Simidin simit yiyen sağlık personeli ve bakanlık görevlileri üzerinde iki etkisi saptanmış:
- Simit yiyen kişiler yeterince okuyamamakta
- Simit yiyen kişilerde kayıt tutma eğilimi azalmakta.
Sonuçta hastaların nerede ise aralarına karbon kağıdı konarak, 5 kuruşa muayene edildiği polikliniklerde hemen hemen bütün kanser vakaları atlanmakta, tanı konulamamakta ve kaydedilmemekte. Bu ülkemizdeki kanser oranının önemli oranda düşmesini sağlamakta.
Dr. Edward ve arkadaşlarının yaptıkları daha ileri analizler simidin çok kişinin erken dönemde başka nedenlerle hayata veda etmelerine yol açtığını, böylece de kanser olacak vakit bulamadıklarını da belirlemiş. Çünkü kanser olmaktan korkmamak lazımdır ve geç kalmaktan korkmalıdır.

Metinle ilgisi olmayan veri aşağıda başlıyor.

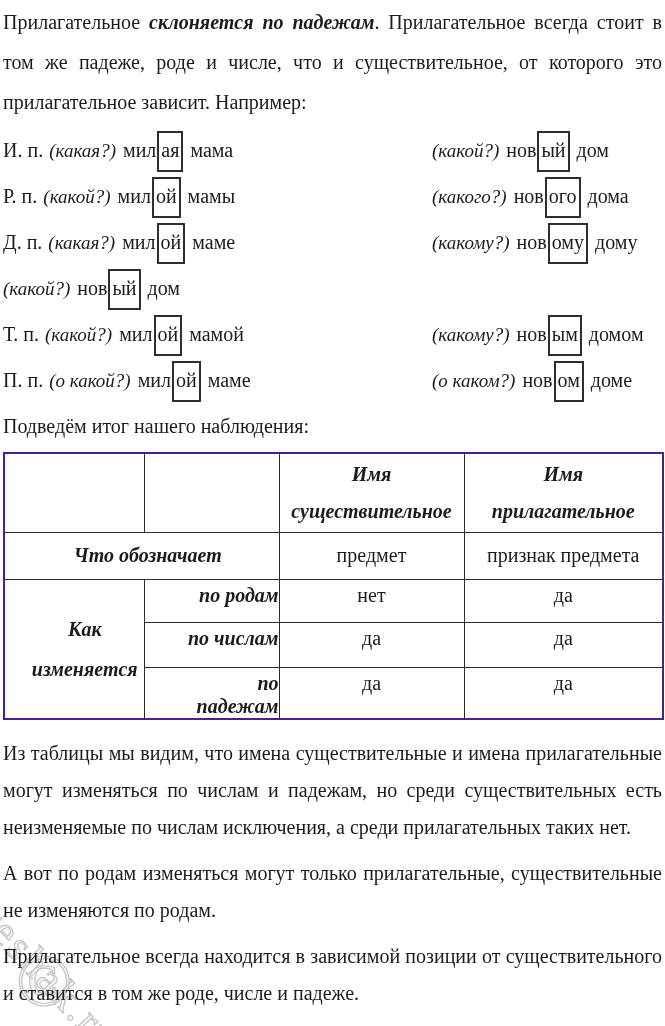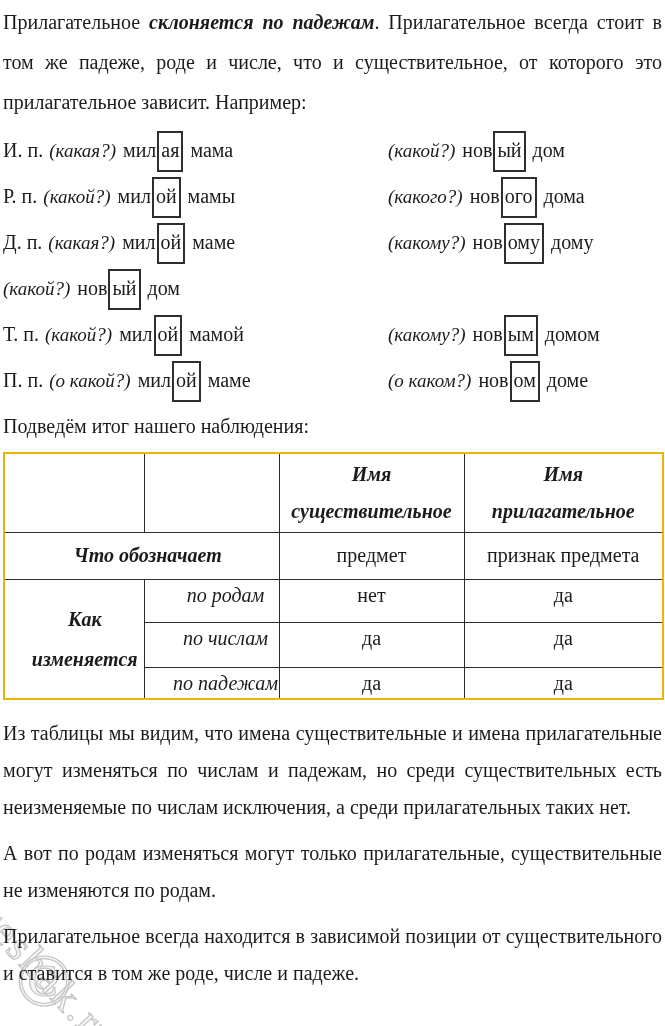--- a/index.html
+++ b/index.html
@@ -25,7 +25,7 @@
 
   
   .decl-list { margin-top: 5px; }
-  .decl-row { display: flex; line-height: 46px; height: 46px; }
+  .decl-row { display: flex; line-height: 46px; height: 46px; gap: 44px; }
   .decl-left { width: 385px; white-space: nowrap; }
   .decl-right { flex: 1; white-space: nowrap; }
   .case-label { margin-right: 6px; }

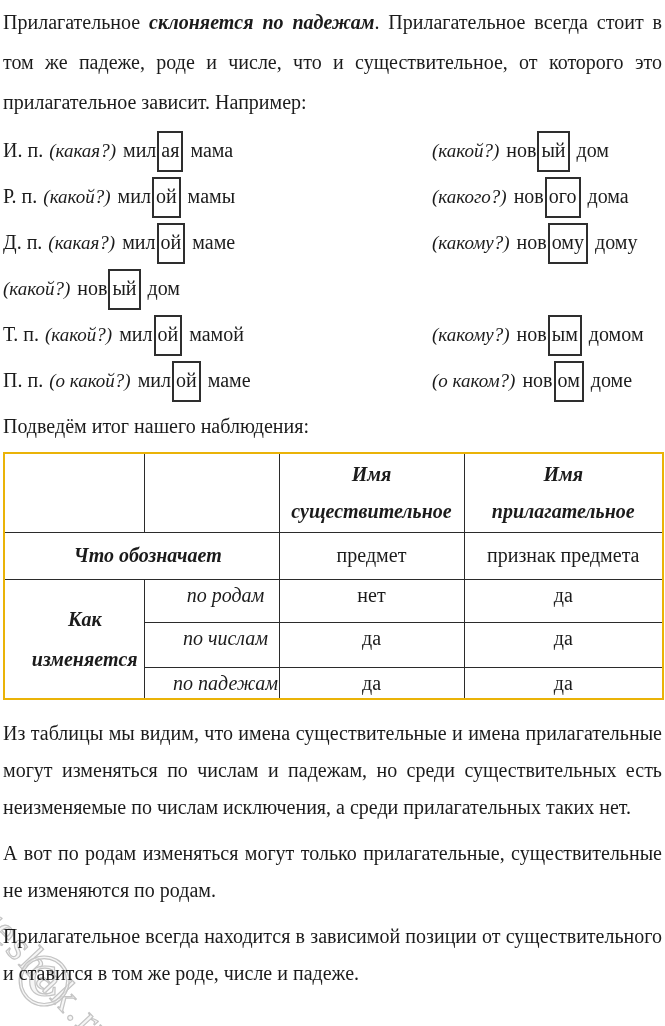--- a/index.html
+++ b/index.html
@@ -45,7 +45,7 @@
     table-layout: fixed;
     width: 659px;
     margin-top: 7px;
-    border: 2px solid #eab308;
+    border: 2px solid #4c1d95;
   }
   table.ct td {
     border: 1.5px solid #2b2b2b;

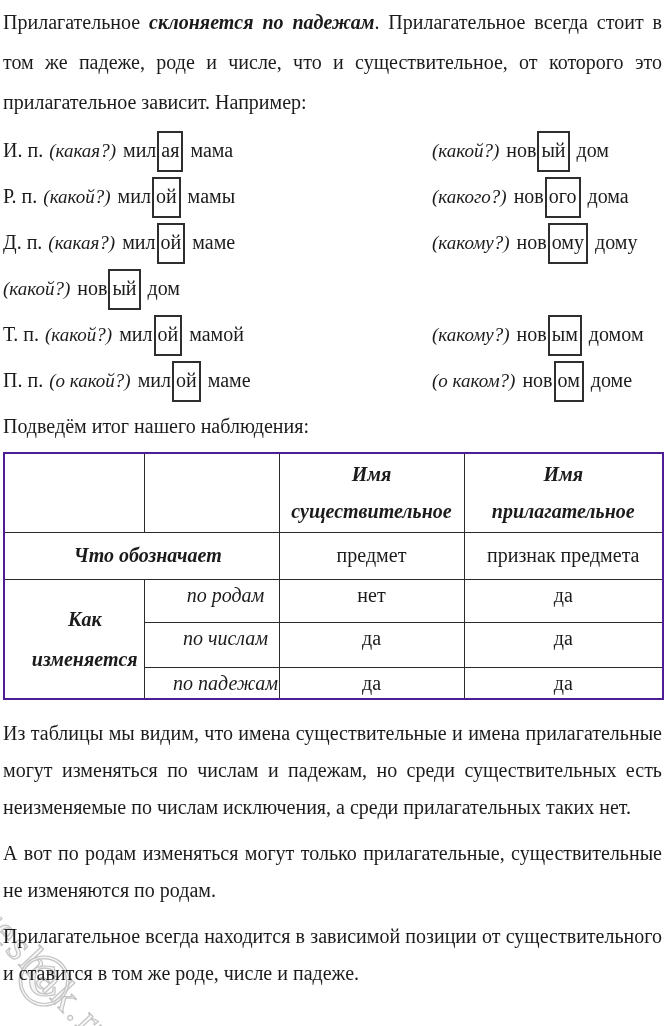--- a/index.html
+++ b/index.html
@@ -72,8 +72,8 @@
     padding-left: 21px;
   }
   td.sub-label {
-    font-weight: 400; font-style: italic;
-    text-align: center; vertical-align: top;
+    font-weight: 700; font-style: italic;
+    text-align: right; vertical-align: top;
     padding: 4px 0 0 28px;
   }
   td.sub-val { text-align: center; vertical-align: top; padding-top: 4px; }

Böylece bu iki yönlü etki ile simidin kanseri önleyici etkisini kesin olarak saptamış bulunmakta.
Bu tip çalışmalar niçin kamuoyundan gizlenmektedir. Ben olmasam kimse bu çalışmayı kamuoyuna iletecek midir?
Acaba bu ülkemiz için yeni bir ihracat imkanı yaratır mı? Simitle ilgili hayali ihracat imkanları bulunabilmesi mümkün müdür? Simit ihracatıyla ilgili mevzuat hükümleri yeterli midir?
Yetkili kurum ve kuruluşlar simidimizle ilgili dolaylı bir ambargo etkisi yapacak olan kota sistemine karşı uyanık olmalı, simide karşı kota koyacak ülkelere yönelik diplomatik açılımları daha bugünden başlatmalıdır.
Ancak burada önemli bir tehlikeye parmak basmadan edemeyeceğim. Çünkü simitte bir ihracat patlaması ülke içinde simit yetersizliğine yol açmamalıdır. Bir çok ihracat patlamasında yani neyimiz var neyimiz yoksa toplayıp ucuz pahalı sattığımızda olduğu gibi ülkede simit darlığı çıkması ihtimali pek kuvvetle muhtemeldir. O zaman şimdiden gerekli önlemlerin alınması gerekecektir ki, bununla ilgili olarak alınacak tedbirleri üç kalem halinde sayabilmemiz mümkündür:
- Simitçi fırınlarının sübvansiyonu
- Ailelere çocuklarına her köşe başında simit sattırma konusunda eğitim verilmesi
- Simide narh konarak, karneye bağlanması.
- Simit konusunda sektörler arası işbirliği.
- Simitle ilgili broşür hazırlanması
- Afet dönemlerinde parasız simit dağıtılması.
- Öğretmenlerin sıfır verdikleri öğrencilere “sana bir simit veriyorum” diyerek özendirici olmaktan vazgeçmeleri.
Umarız yetkililer bu kez tedbir almakta gecikmeyeceklerdir.
Gülmece ile pekcok şey anlatılır ve eleştirilir. Guzel olmuş. Biraz daha kısa olsa daha çok okunur. Tıp mizahı yeni bir yazar kazanmış oldu.